Before-and-after change records
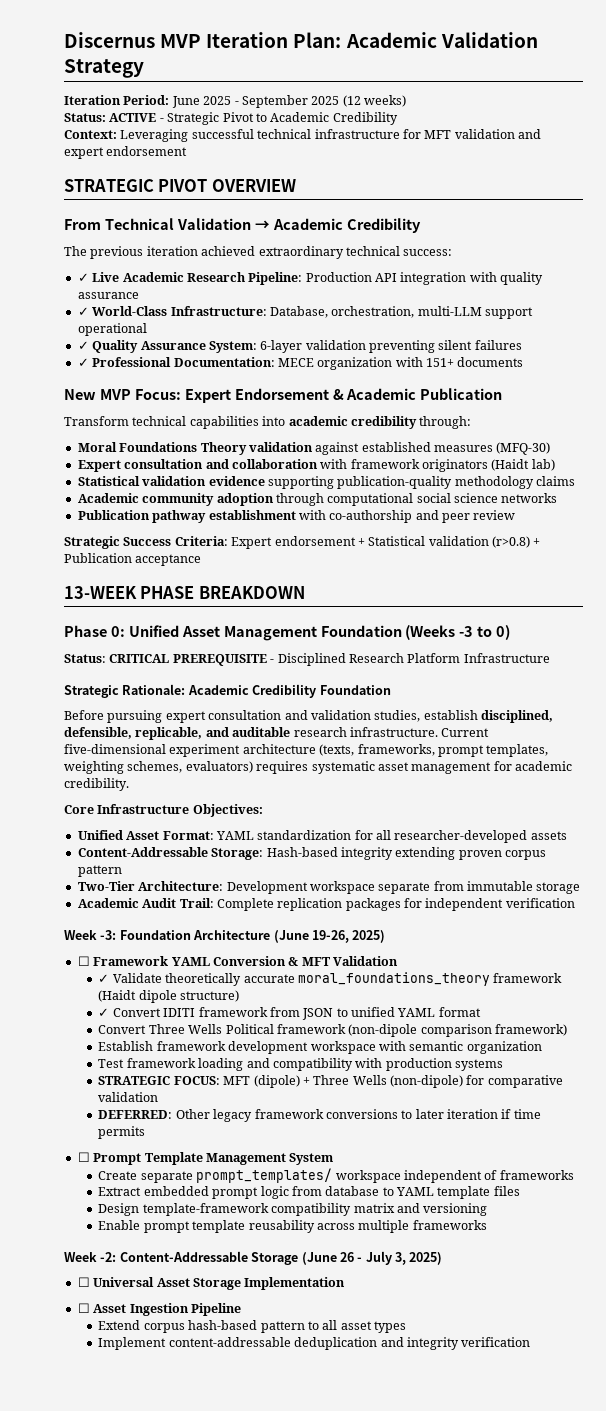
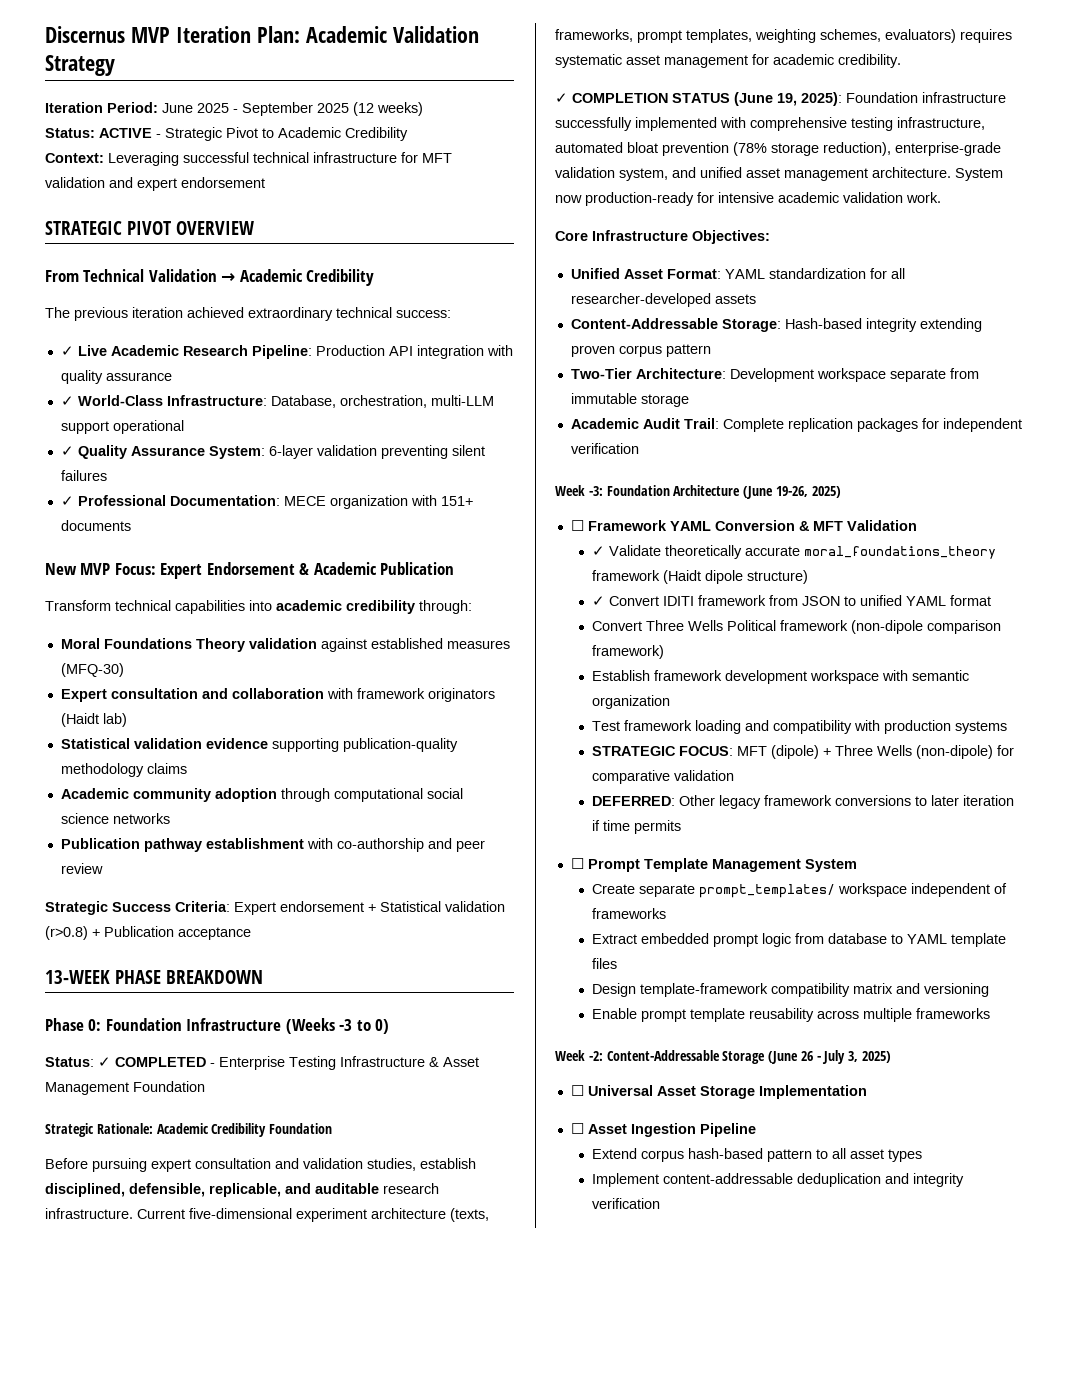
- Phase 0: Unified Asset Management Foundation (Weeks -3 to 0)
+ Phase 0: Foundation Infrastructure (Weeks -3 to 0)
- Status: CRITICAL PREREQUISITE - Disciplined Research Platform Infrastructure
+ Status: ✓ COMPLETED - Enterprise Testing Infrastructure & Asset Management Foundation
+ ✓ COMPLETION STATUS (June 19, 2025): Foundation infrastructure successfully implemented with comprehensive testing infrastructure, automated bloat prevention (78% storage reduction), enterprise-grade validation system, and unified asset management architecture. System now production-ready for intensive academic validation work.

EXERCISE DESCRIPTION: Nothing but the pictures is to be left out; repeat the data exactly.

SOLUTION TO THIS EXERCISE:
- Phase 0: Unified Asset Management Foundation (Weeks -3 to 0)
+ Phase 0: Foundation Infrastructure (Weeks -3 to 0)
- Status: CRITICAL PREREQUISITE - Disciplined Research Platform Infrastructure
+ Status: ✓ COMPLETED - Enterprise Testing Infrastructure & Asset Management Foundation
+ ✓ COMPLETION STATUS (June 19, 2025): Foundation infrastructure successfully implemented with comprehensive testing infrastructure, automated bloat prevention (78% storage reduction), enterprise-grade validation system, and unified asset management architecture. System now production-ready for intensive academic validation work.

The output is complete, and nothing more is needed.